L’andamento della gestione dei rifiuti a Saluggia finisce al centro del dibattito politico locale a seguito di un’analisi dettagliata presentata dal gruppo di opposizione Progetto Nuova Saluggia. I dati relativi al 2024 evidenziano infatti una riduzione della raccolta differenziata, passata al 61,8% rispetto al 63,8% registrato nel 2023. «Questo calo di due punti percentuali ha determinato la perdita di una posizione nella classifica degli 81 Comuni del Covevar, dove Saluggia scivola dal 55° al 56° posto, restando sensibilmente al di sotto della media regionale piemontese del 68,9%» spiega l’opposizione.
«Si differenzia sempre peggio… siamo scesi di una posizione»
La minoranza guidata da Claudio Relino ha espresso forte preoccupazione per questa inversione di tendenza, sottolineando come il peggioramento non sia solo un fatto isolato ma un segnale di perdita di competitività rispetto ad altre realtà del territorio che invece migliorano o restano stabili. In merito a questa situazione, il gruppo Progetto Nuova Saluggia ha dichiarato: «Per Saluggia riscontriamo una riduzione di due punti percentuali della raccolta differenziata nel 2024 rispetto all’anno 2023, restiamo sotto la media regionale di 7,1 punti. La riduzione del 2% indica un rallentamento nelle abitudini di separazione dei rifiuti da parte dei cittadini; inoltre si registra un aumento della produzione di indifferenziato. Essendo un dato in controtendenza rispetto agli obiettivi europei e nazionali, indica, a nostro parere, la necessità di nuove campagne di sensibilizzazione. I saluggesi beneficiano di una importante riduzione sulla TARI, nonostante questo sono meno virtuosi di chi paga per intero il servizio come in altri Comuni della zona. Vorrà ben dire qualcosa questo dato? E si aggiunga inoltre che circa il 30% dei residenti è moroso su questa tariffa. Il gratuito è uno strumento di consenso elettorale, ma senza dare valore l’utente si sente un semplice beneficiario e non un partecipante attivo».

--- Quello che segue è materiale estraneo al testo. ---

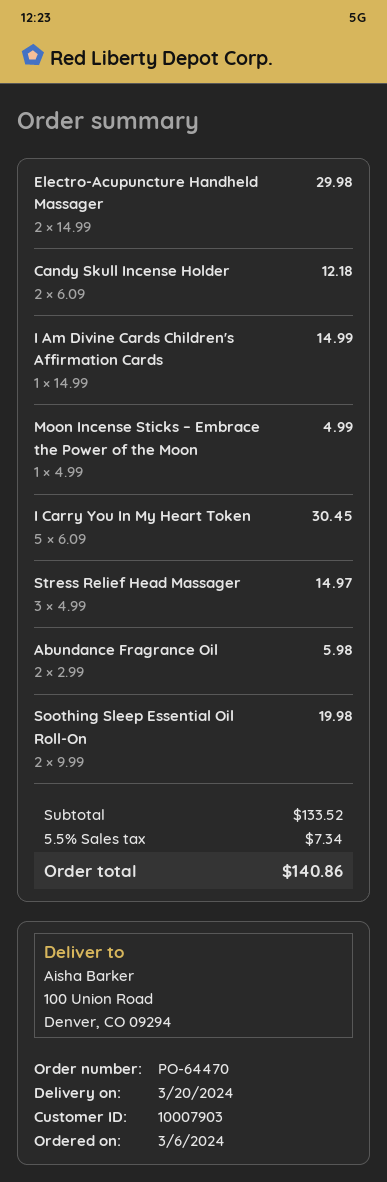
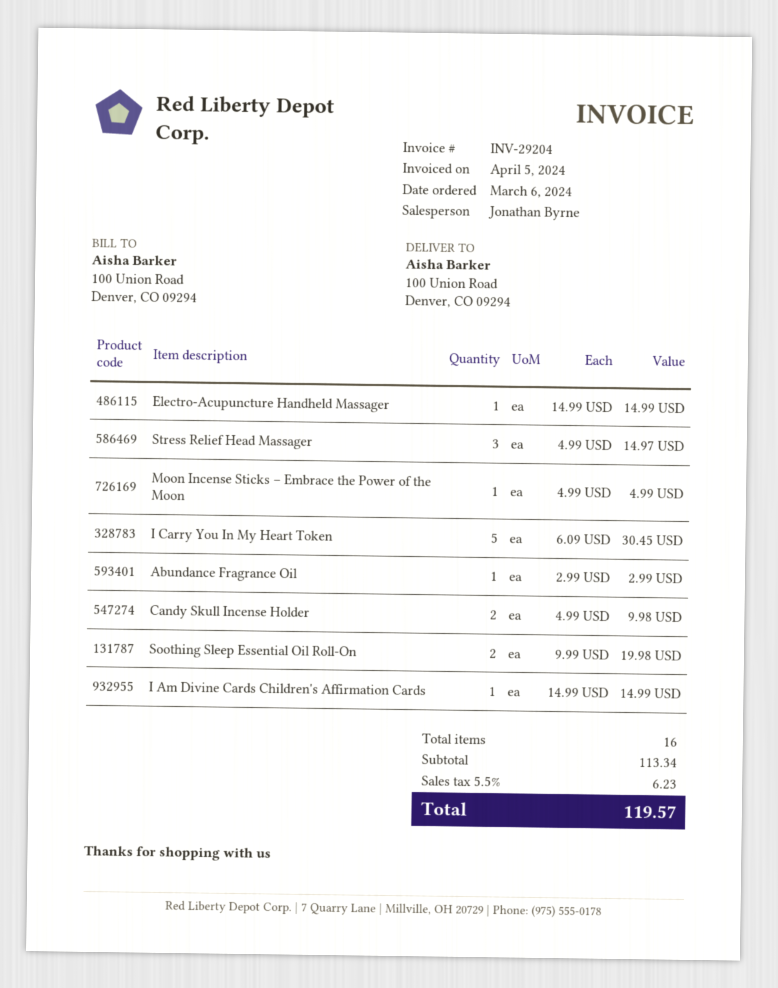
Electro-Acupuncture Handheld Massager: 2 x 14.99 = 29.98 -> 1 x 14.99 = 14.99
Candy Skull Incense Holder: 2 x 6.09 = 12.18 -> 2 x 4.99 = 9.98
Abundance Fragrance Oil: 2 x 2.99 = 5.98 -> 1 x 2.99 = 2.99
subtotal: 133.52 -> 113.34
tax: 5.5% = 7.34 -> 5.5% = 6.23
total: 140.86 -> 119.57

«L’analisi mette in luce come l’attuale efficienza del sistema di raccolta sia inferiore agli standard regionali e richieda interventi correttivi immediati. – spiega l’opposizione – Le procedure di controllo sul servizio non vengono percepite come un problema dai cittadini, ma la mancanza di responsabilizzazione dell’utenza, favorita da agevolazioni tariffarie che non sembrano incentivare la virtuosità, sta portando a un progressivo allontanamento dagli obiettivi di sostenibilità». Il divario di oltre sette punti percentuali dalla media piemontese rappresenta, per Progetto Nuova Saluggia, il dato più critico di un sistema che necessita di essere ripensato per trasformare i residenti in attori consapevoli del ciclo dei rifiuti.